It was a blast so large that Aliza could hear the doors and windows of her father’s Kharkiv apartment clap through the phone to her home in Melbourne. 

“The situation has changed much more drastically since we last spoke,” Aliza, 37, tells Mamamia in the late hours of Monday evening. 

“It has become much worse.”

Ukrainian apartment building hit by a missile near Kyiv's Zhuliany Airport. Post continues after video.

Aliza, Viktoria and Igor - Kharkiv.

Aliza left her beloved Kharkiv in 2005 when she and her Australian husband followed their careers to Beijing.
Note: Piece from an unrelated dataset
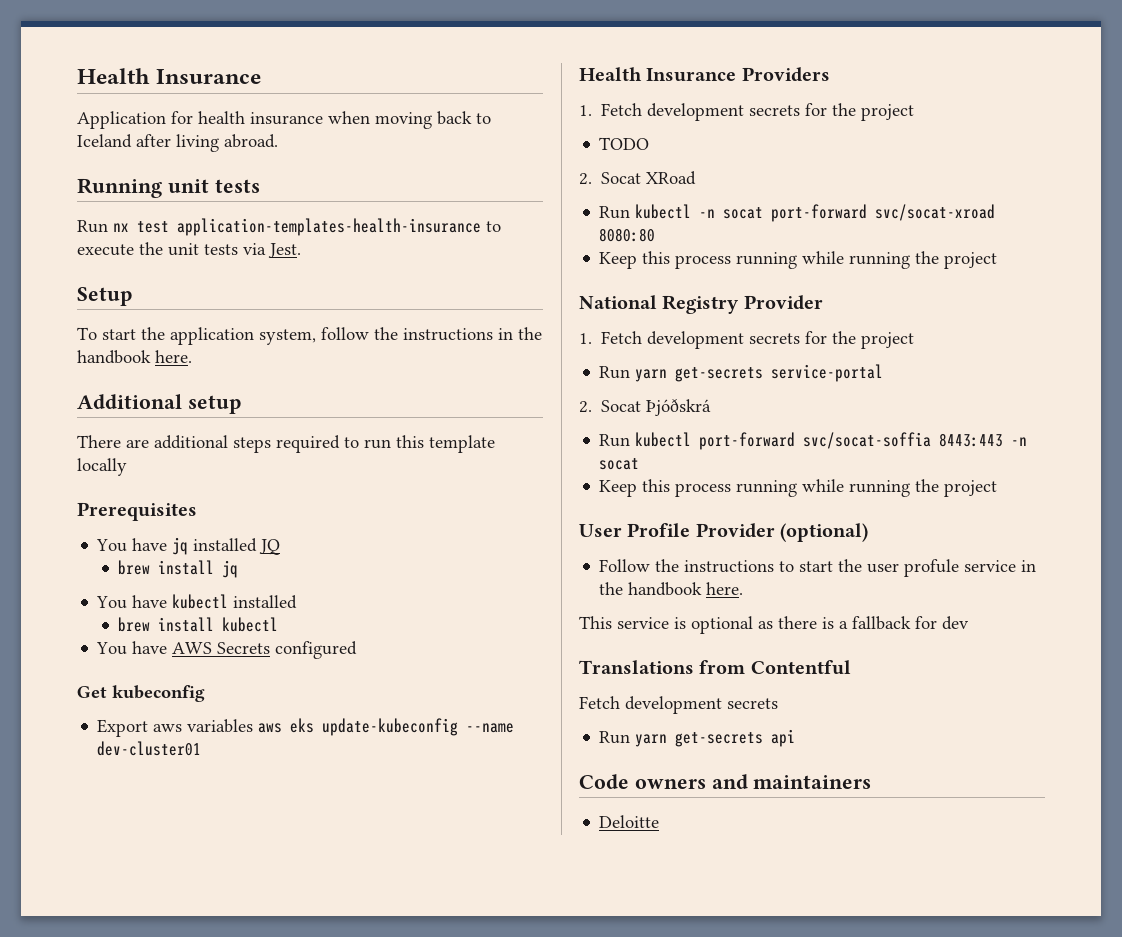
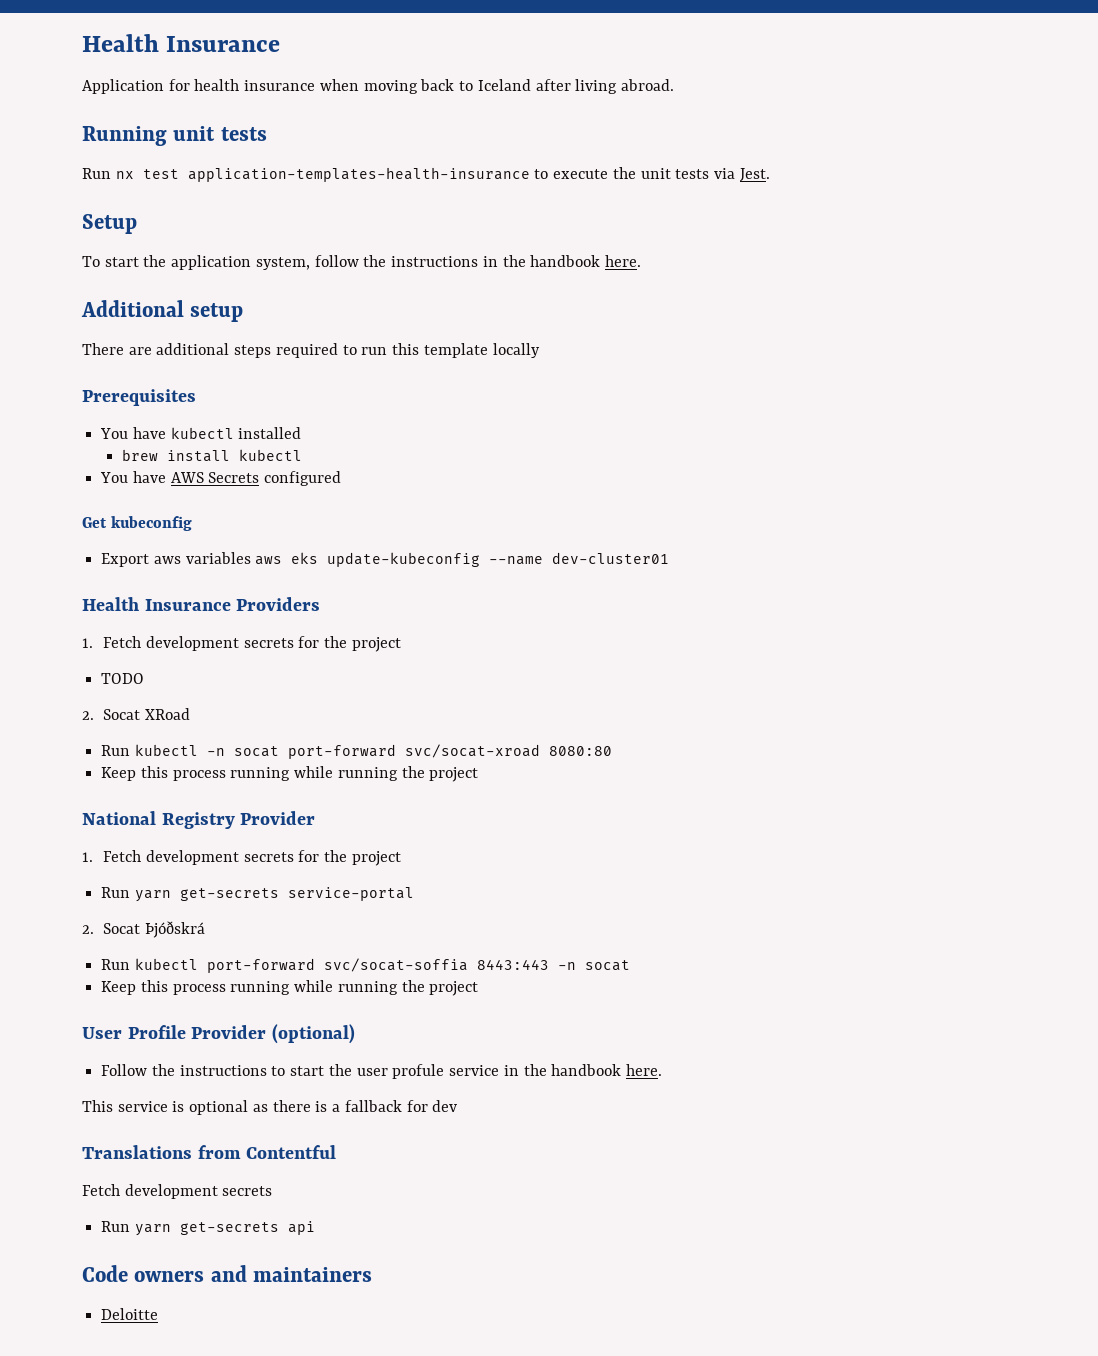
[96,537,281,555] [118,560,239,578] // You have jq installed JQ // brew install jq -> (196, 397) none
Three years ago, they uprooted again, this time to his hometown of Melbourne.

Just hours after Putin declared war on Ukraine, Aliza shared with Mamamia, that there was a Russian tank on the street outside her apartment in Kharkiv. 

And she also shared her desperate worry for her sister and father who remain in the eastern city, just 40 kilometres from the Russian border.

In one apartment, Aliza’s sister, Viktoria, huddled together with her daughter, and son-in-law. They took in his grandmother too, terrified from the bombing of the airport near her home.

But Aliza’s father, Igor, remained in his own apartment in the Kharkiv’s Kholodna Gora precinct. He is 70 years old and disabled; partially paralysed from a stroke in recent years.

“He cannot run for his life, but he also said he won’t leave his home.” 

And he is alone. 

Two years ago, his wife Mila, visited Aliza in Australia. Then the pandemic hit, and she was grounded here. Just as Mila was making plans to return, tensions with Russia began to rise. 

“My mum is distraught, crying all the time. We are just so worried for my father,” Aliza shared on Friday afternoon.  

Hundreds seek shelter in Kharkiv's underground metro subway stations. Image: Getty. 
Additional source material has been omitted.